GIVEN RECORDS
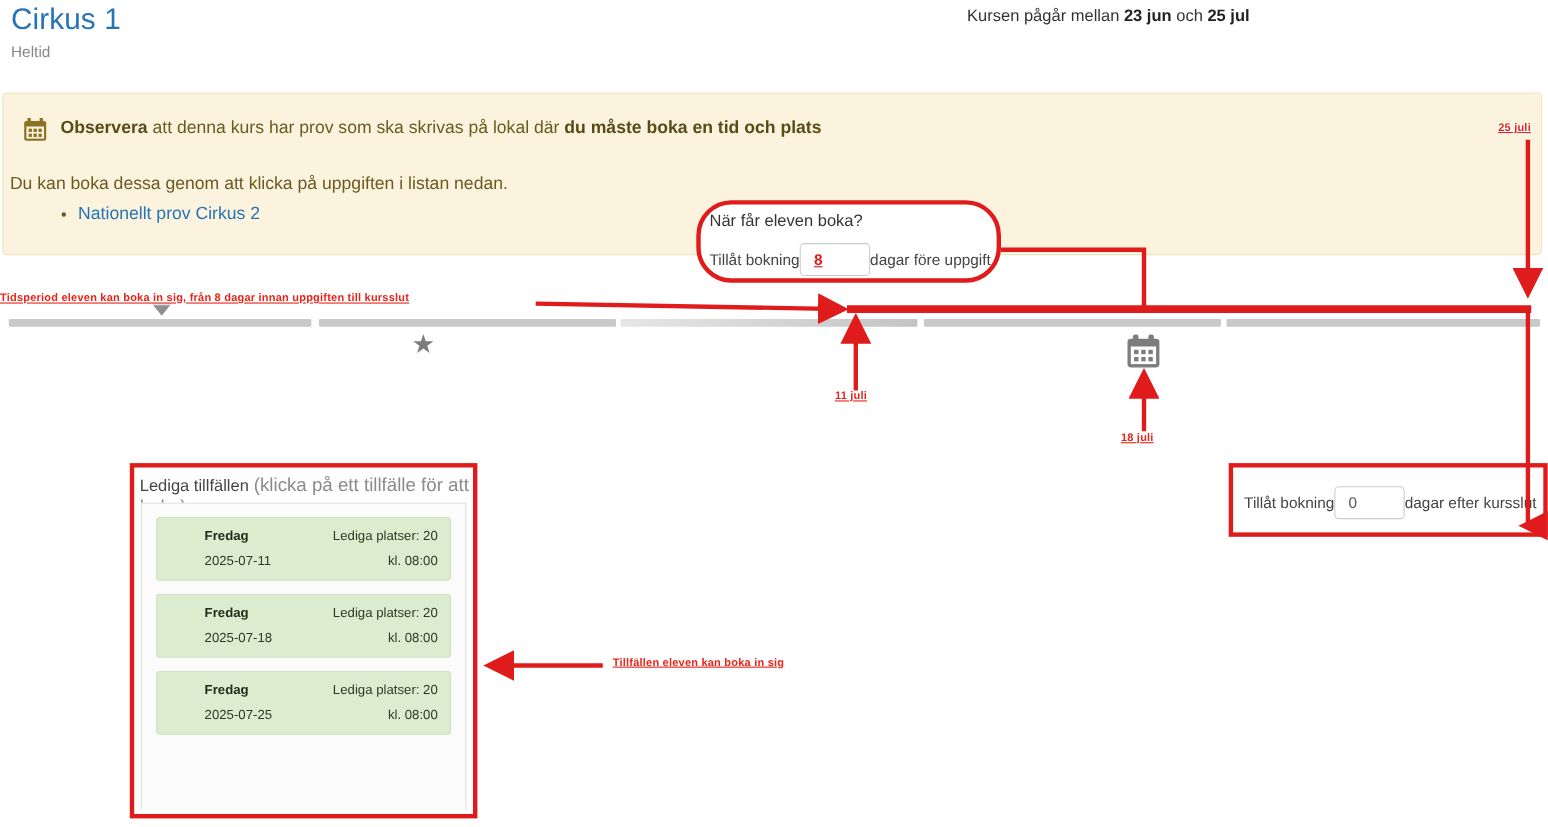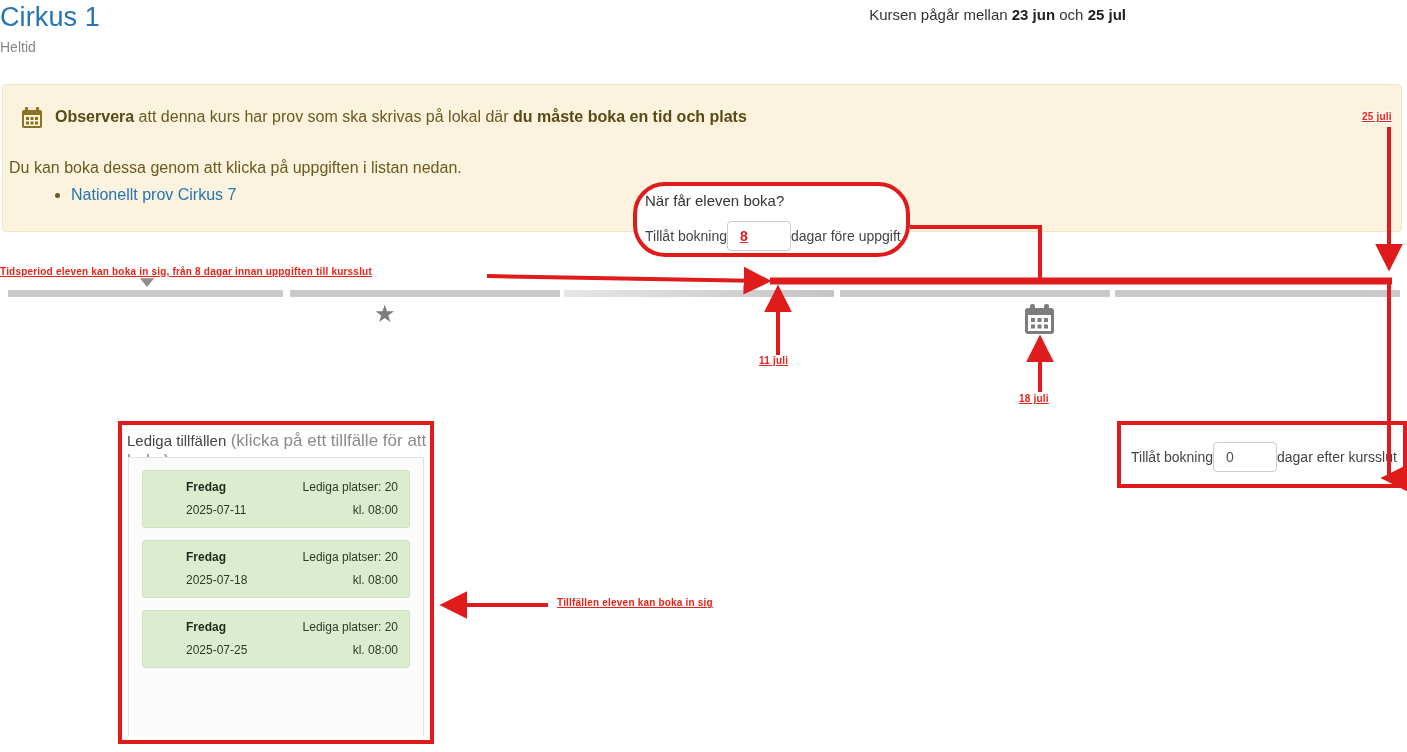--- a/index.html
+++ b/index.html
@@ -17,7 +17,7 @@
   }
 
   
-  #header { position: absolute; left: 0; top: 0; width: 1134px; height: 76px; }
+  #header { position: absolute; left: 10px; top: 0; width: 1134px; height: 76px; }
   #course-title {
     position: absolute; left: 0; top: 2px;
     font-size: 27px; color: #2574b5; font-weight: normal;

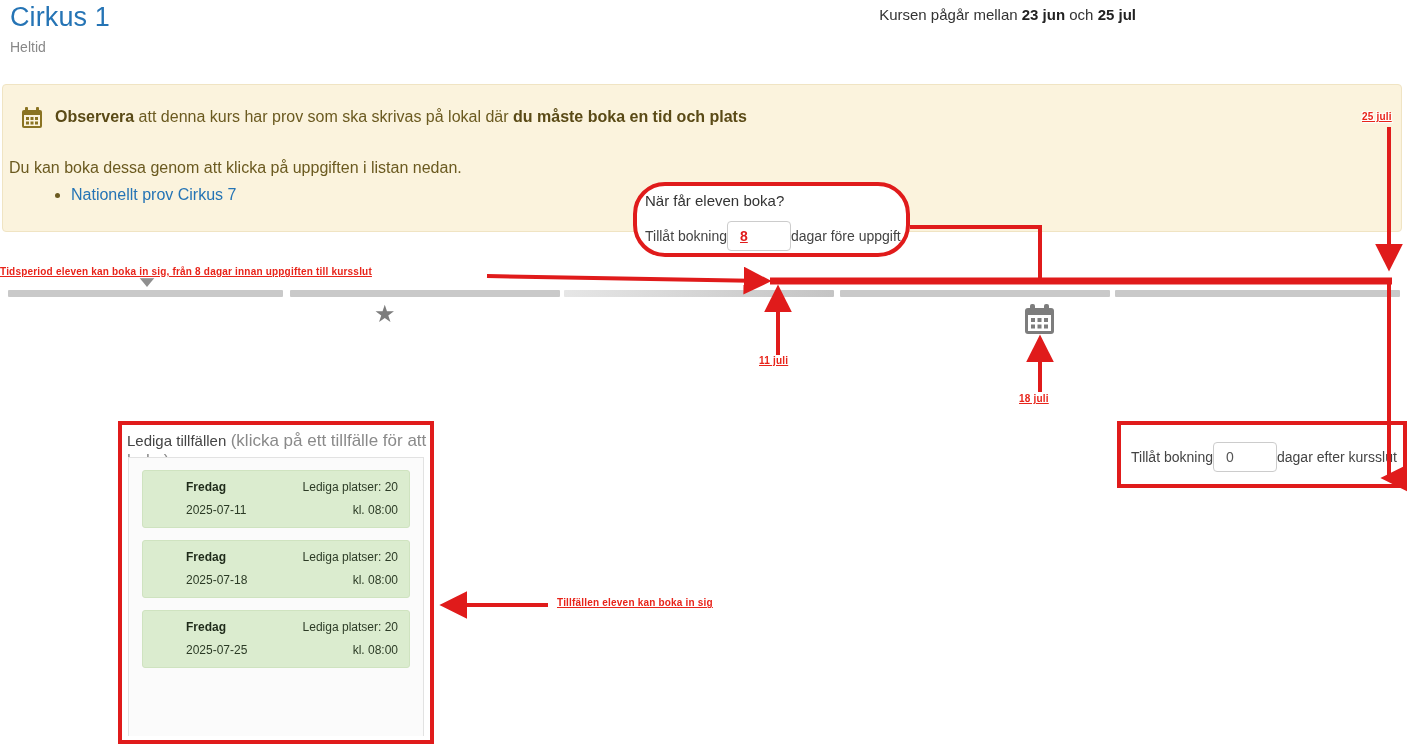--- a/index.html
+++ b/index.html
@@ -214,7 +214,7 @@
   <div id="notice-sub">Du kan boka dessa genom att klicka på uppgiften i listan nedan.</div>
   <ul id="notice-list">
     <li>
-      <a id="notice-link" href="#">Nationellt prov Cirkus 7</a>
+      <a id="notice-link" href="#">Nationellt prov Cirkus 2</a>
     </li>
   </ul>
 </div>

AIM OF THE TASK
Scan the data for the word "link" and copy every line where it shows up.

OUTPUT OF THE EXERCISE
-      <a id="notice-link" href="#">Nationellt prov Cirkus 7</a>
+      <a id="notice-link" href="#">Nationellt prov Cirkus 2</a>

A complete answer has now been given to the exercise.